» **DESCRIPTION OF THE TASK**:
Once "uzgodnienia) | *" turns up in a line below, reproduce that line and those after it exactly, stopping after the line with "Value | Value"; leave pictures out.

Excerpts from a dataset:
------------------------------------------------------------------------

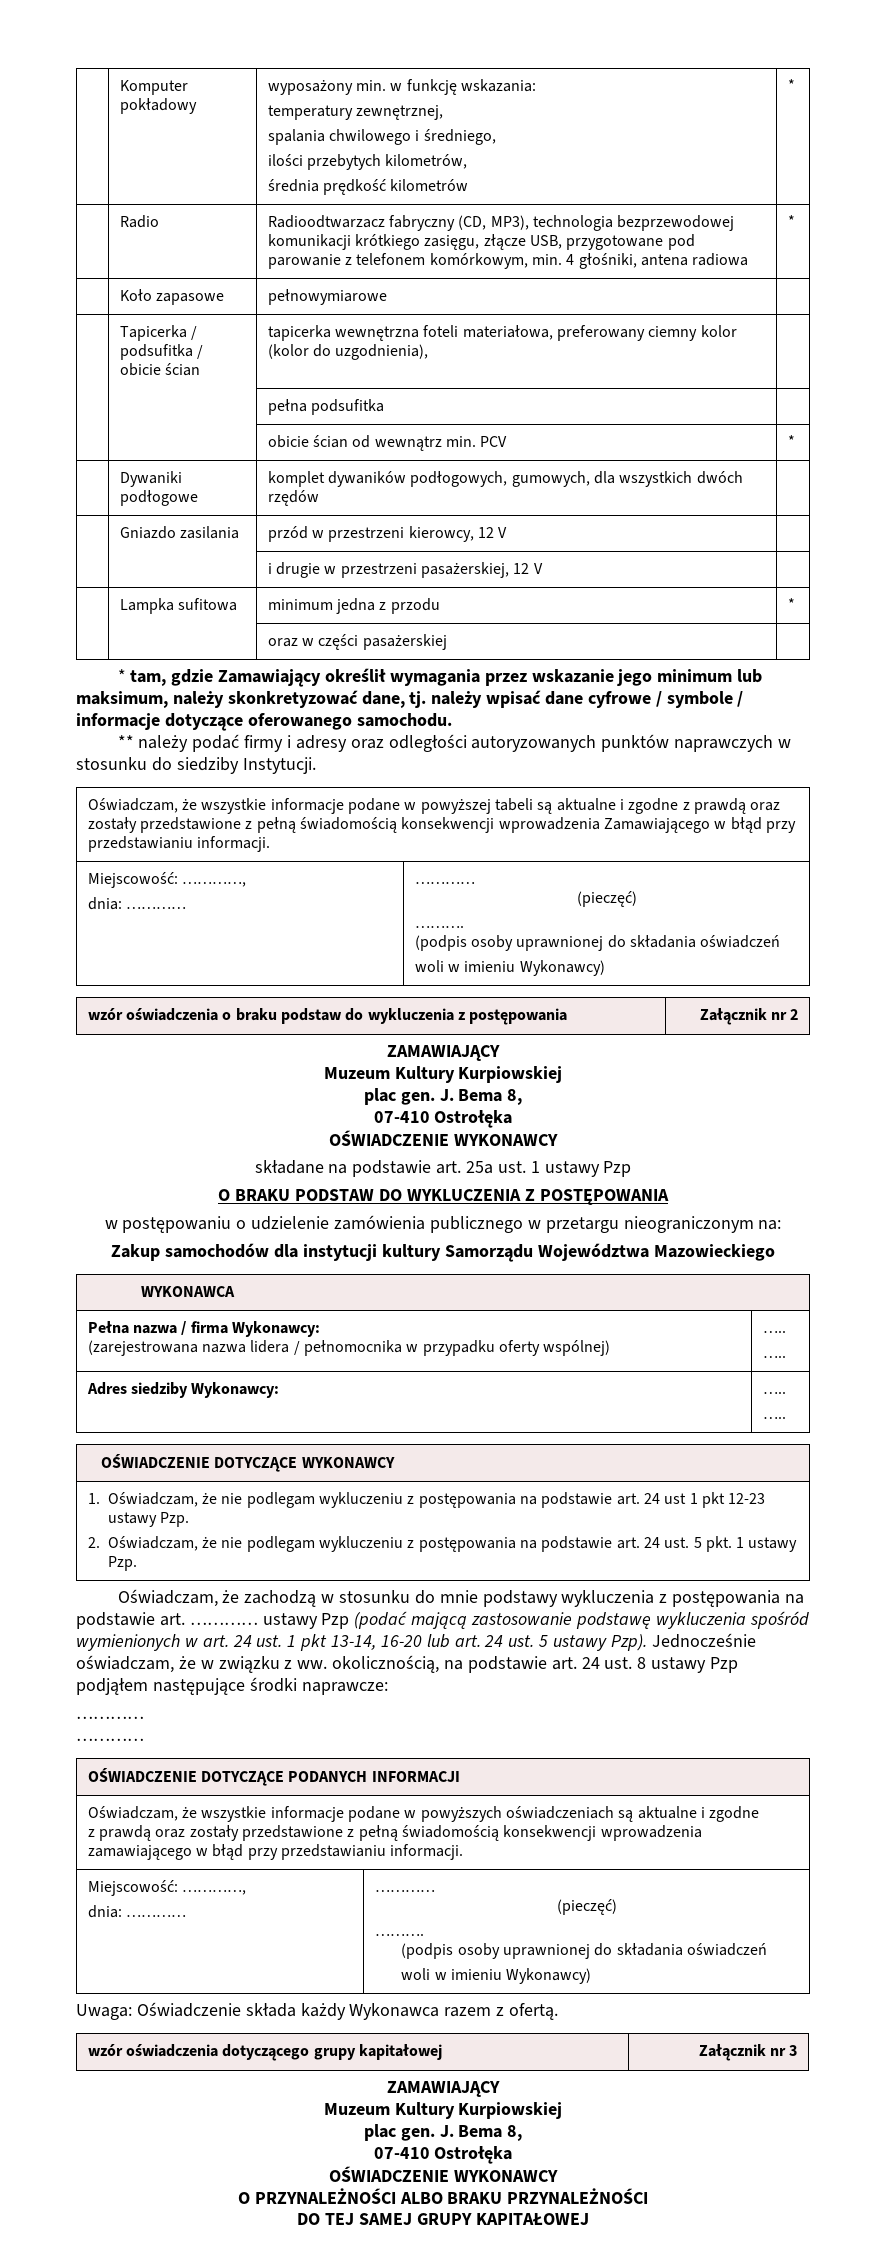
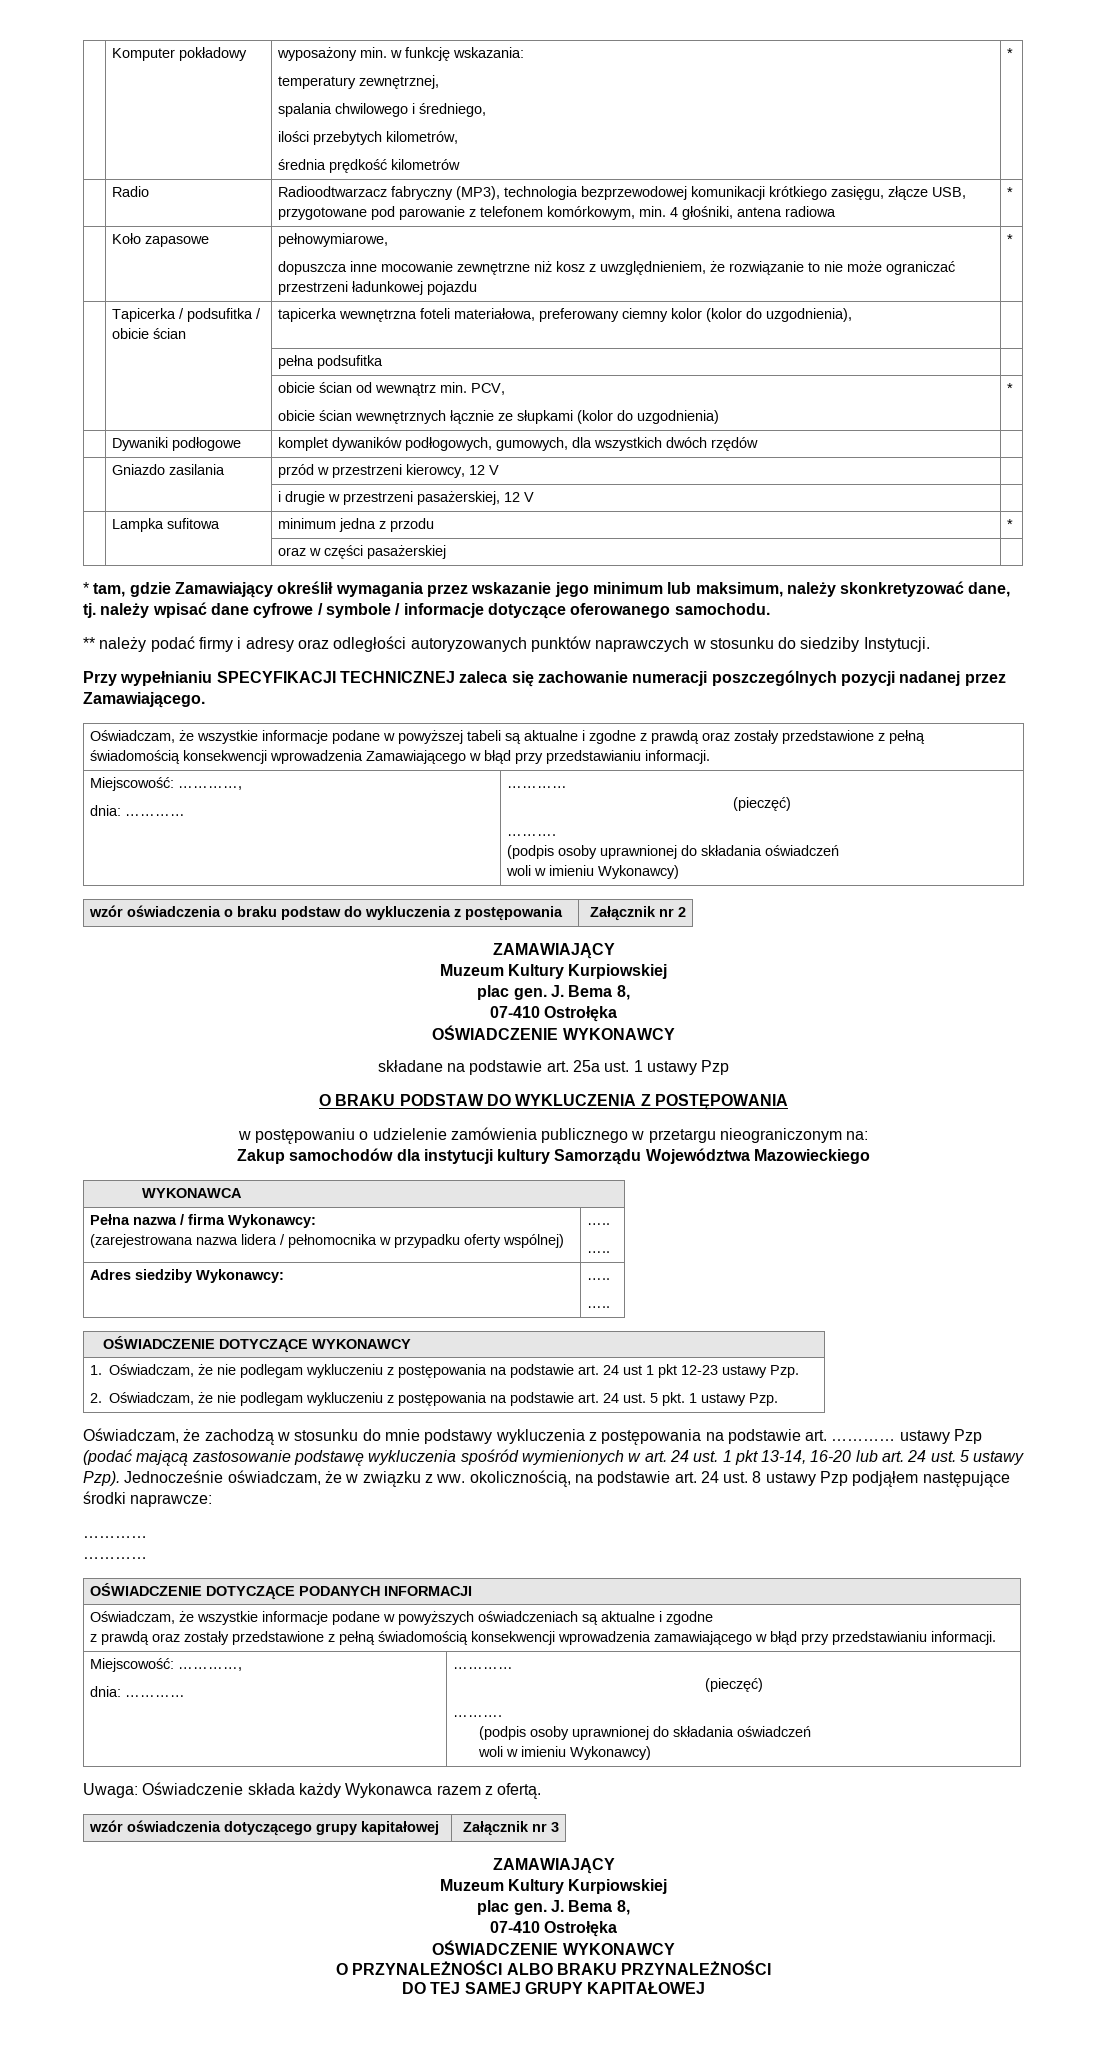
- | Radio | Radioodtwarzacz fabryczny (CD, MP3), technologia bezprzewodowej komunikacji krótkiego zasięgu, złącze USB, przygotowane pod parowanie z telefonem komórkowym, min. 4 głośniki, antena radiowa | *
+ | Radio | Radioodtwarzacz fabryczny (MP3), technologia bezprzewodowej komunikacji krótkiego zasięgu, złącze USB, przygotowane pod parowanie z telefonem komórkowym, min. 4 głośniki, antena radiowa | *
- | Koło zapasowe | pełnowymiarowe |
+ | Koło zapasowe | pełnowymiarowe,
+ dopuszcza inne mocowanie zewnętrzne niż kosz z uwzględnieniem, że rozwiązanie to nie może ograniczać przestrzeni ładunkowej pojazdu | *
- | | obicie ścian od wewnątrz min. PCV | *
+ | | obicie ścian od wewnątrz min. PCV,
+ obicie ścian wewnętrznych łącznie ze słupkami (kolor do uzgodnienia) | *
+ Przy wypełnianiu SPECYFIKACJI TECHNICZNEJ zaleca się zachowanie numeracji poszczególnych pozycji nadanej przez Zamawiającego.

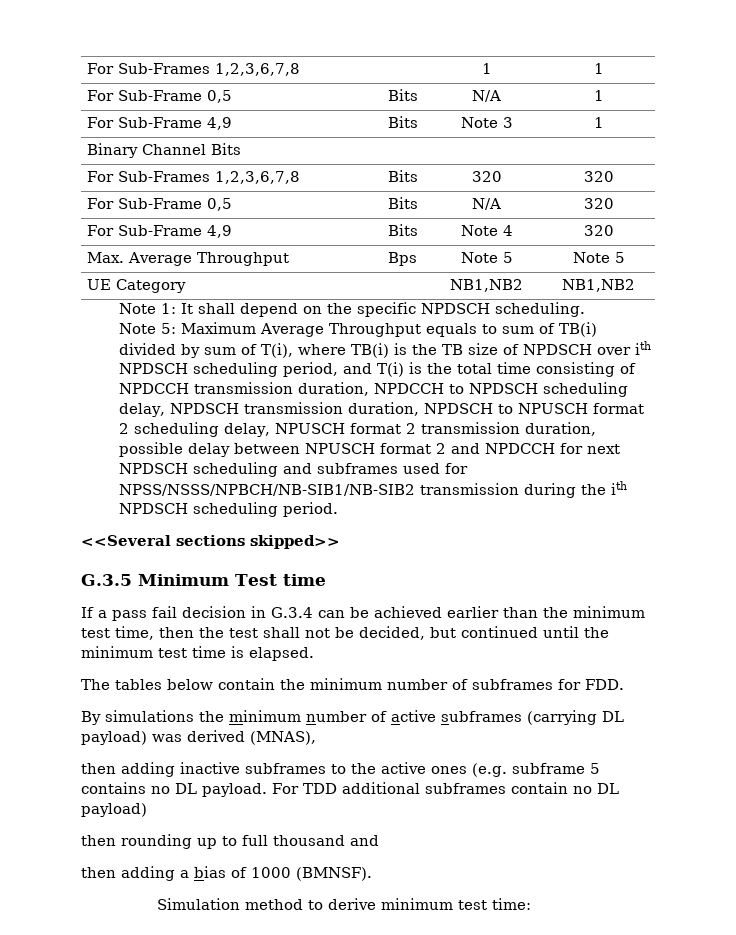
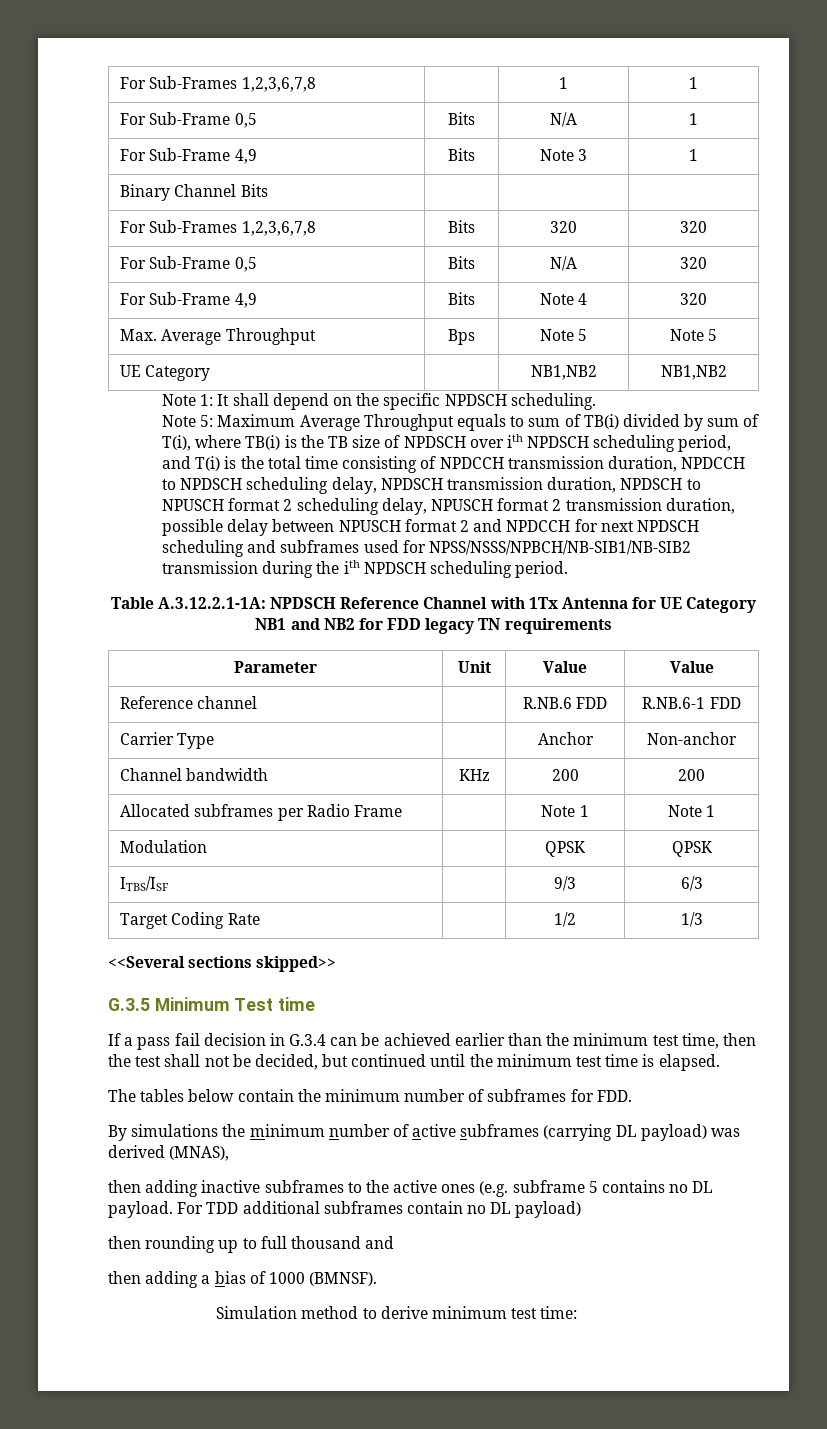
+ Table A.3.12.2.1-1A: NPDSCH Reference Channel with 1Tx Antenna for UE Category NB1 and NB2 for FDD legacy TN requirements
+ Parameter | Unit | Value | Value
+ Reference channel | | R.NB.6 FDD | R.NB.6-1 FDD
+ Carrier Type | | Anchor | Non-anchor
+ Channel bandwidth | KHz | 200 | 200
+ Allocated subframes per Radio Frame | | Note 1 | Note 1
+ Modulation | | QPSK | QPSK
+ ITBS/ISF | | 9/3 | 6/3
+ Target Coding Rate | | 1/2 | 1/3

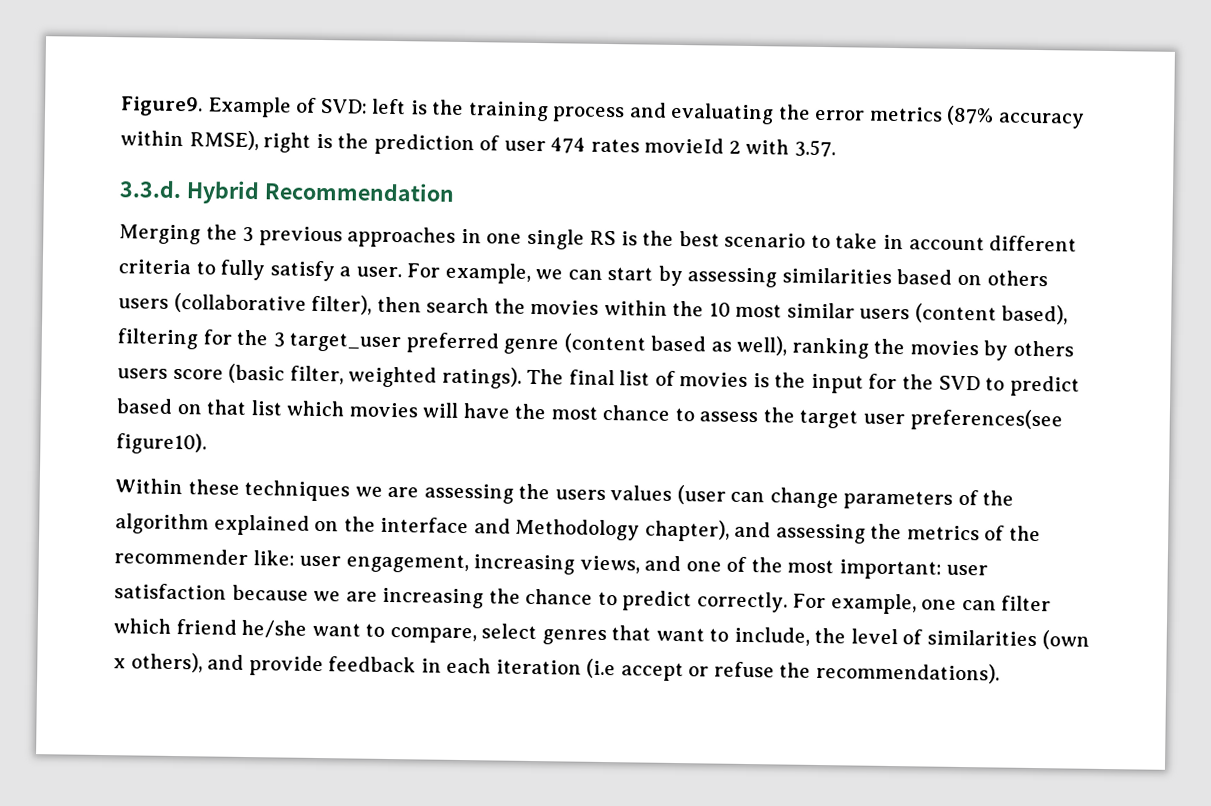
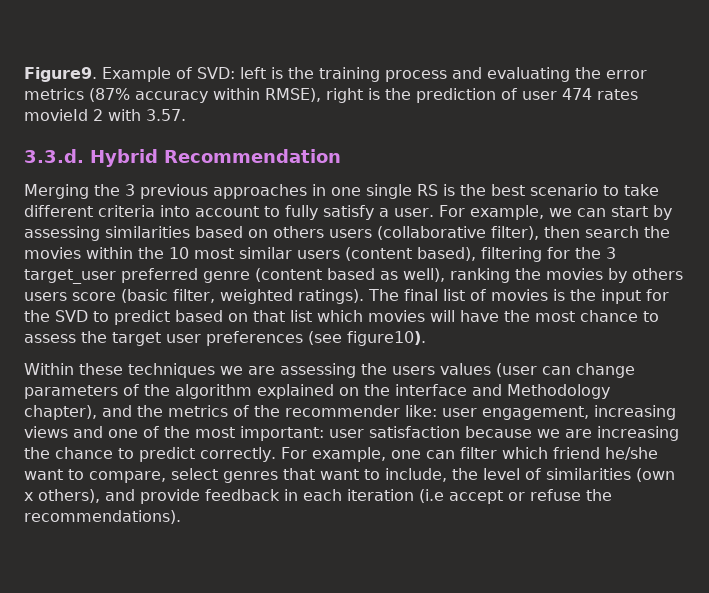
- Merging the 3 previous approaches in one single RS is the best scenario to take in account different criteria to fully satisfy a user.
+ Merging the 3 previous approaches in one single RS is the best scenario to take different criteria into account to fully satisfy a user.
- The final list of movies is the input for the SVD to predict based on that list which movies will have the most chance to assess the target user preferences(see figure10).
+ The final list of movies is the input for the SVD to predict based on that list which movies will have the most chance to assess the target user preferences (see figure10).
- Within these techniques we are assessing the users values (user can change parameters of the algorithm explained on the interface and Methodology chapter), and assessing the metrics of the recommender like: user engagement, increasing views, and one of the most important: user satisfaction because we are increasing the chance to predict correctly.
+ Within these techniques we are assessing the users values (user can change parameters of the algorithm explained on the interface and Methodology chapter), and the metrics of the recommender like: user engagement, increasing views and one of the most important: user satisfaction because we are increasing the chance to predict correctly.

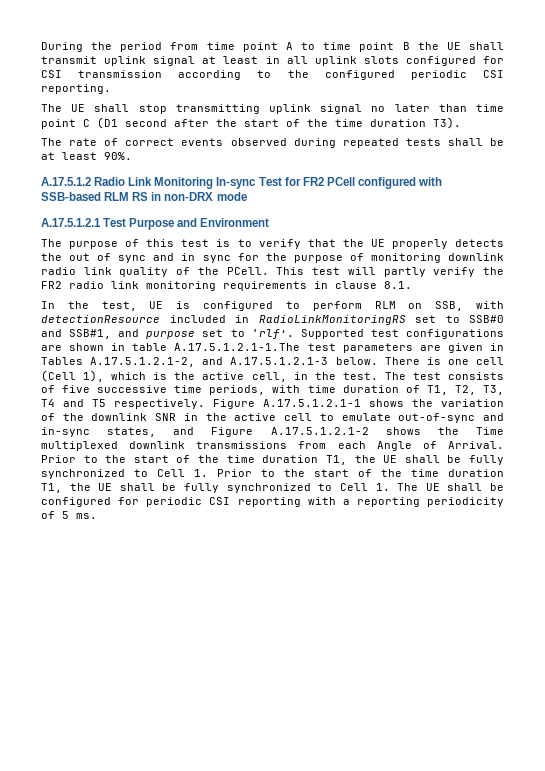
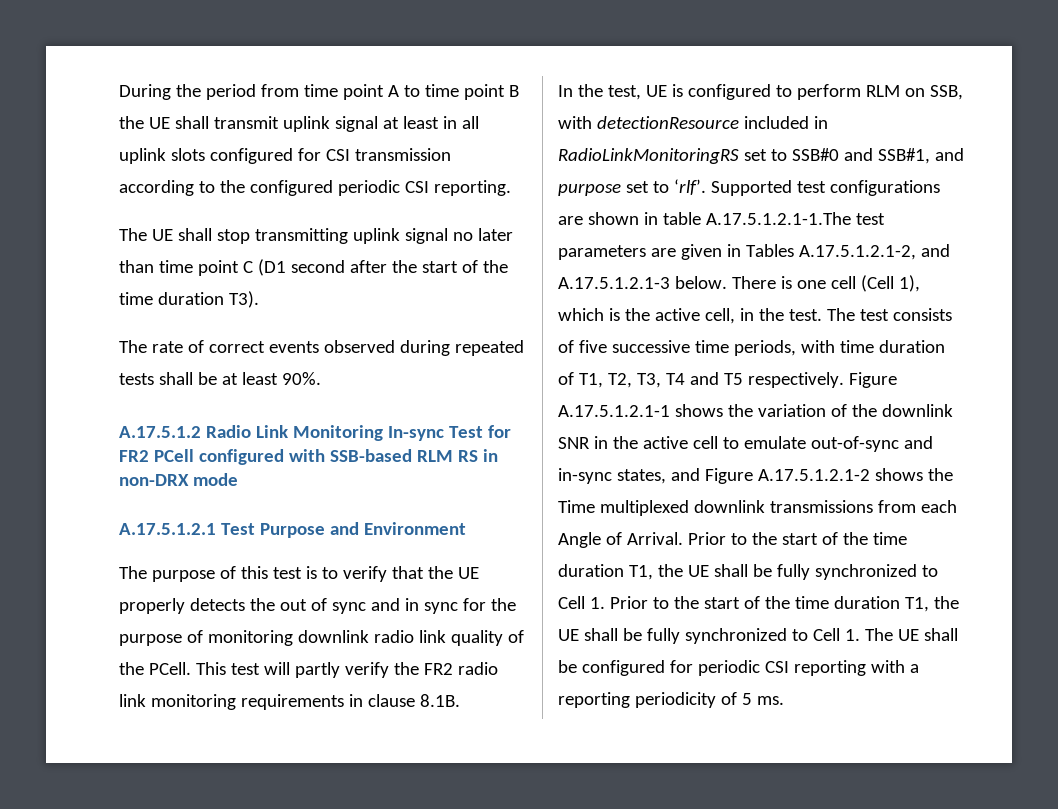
- This test will partly verify the FR2 radio link monitoring requirements in clause 8.1.
+ This test will partly verify the FR2 radio link monitoring requirements in clause 8.1B.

------------------------------------------------------------------------

» **SOLUTION**:
+ obicie ścian wewnętrznych łącznie ze słupkami (kolor do uzgodnienia) | *
+ Przy wypełnianiu SPECYFIKACJI TECHNICZNEJ zaleca się zachowanie numeracji poszczególnych pozycji nadanej przez Zamawiającego.

+ Table A.3.12.2.1-1A: NPDSCH Reference Channel with 1Tx Antenna for UE Category NB1 and NB2 for FDD legacy TN requirements
+ Parameter | Unit | Value | Value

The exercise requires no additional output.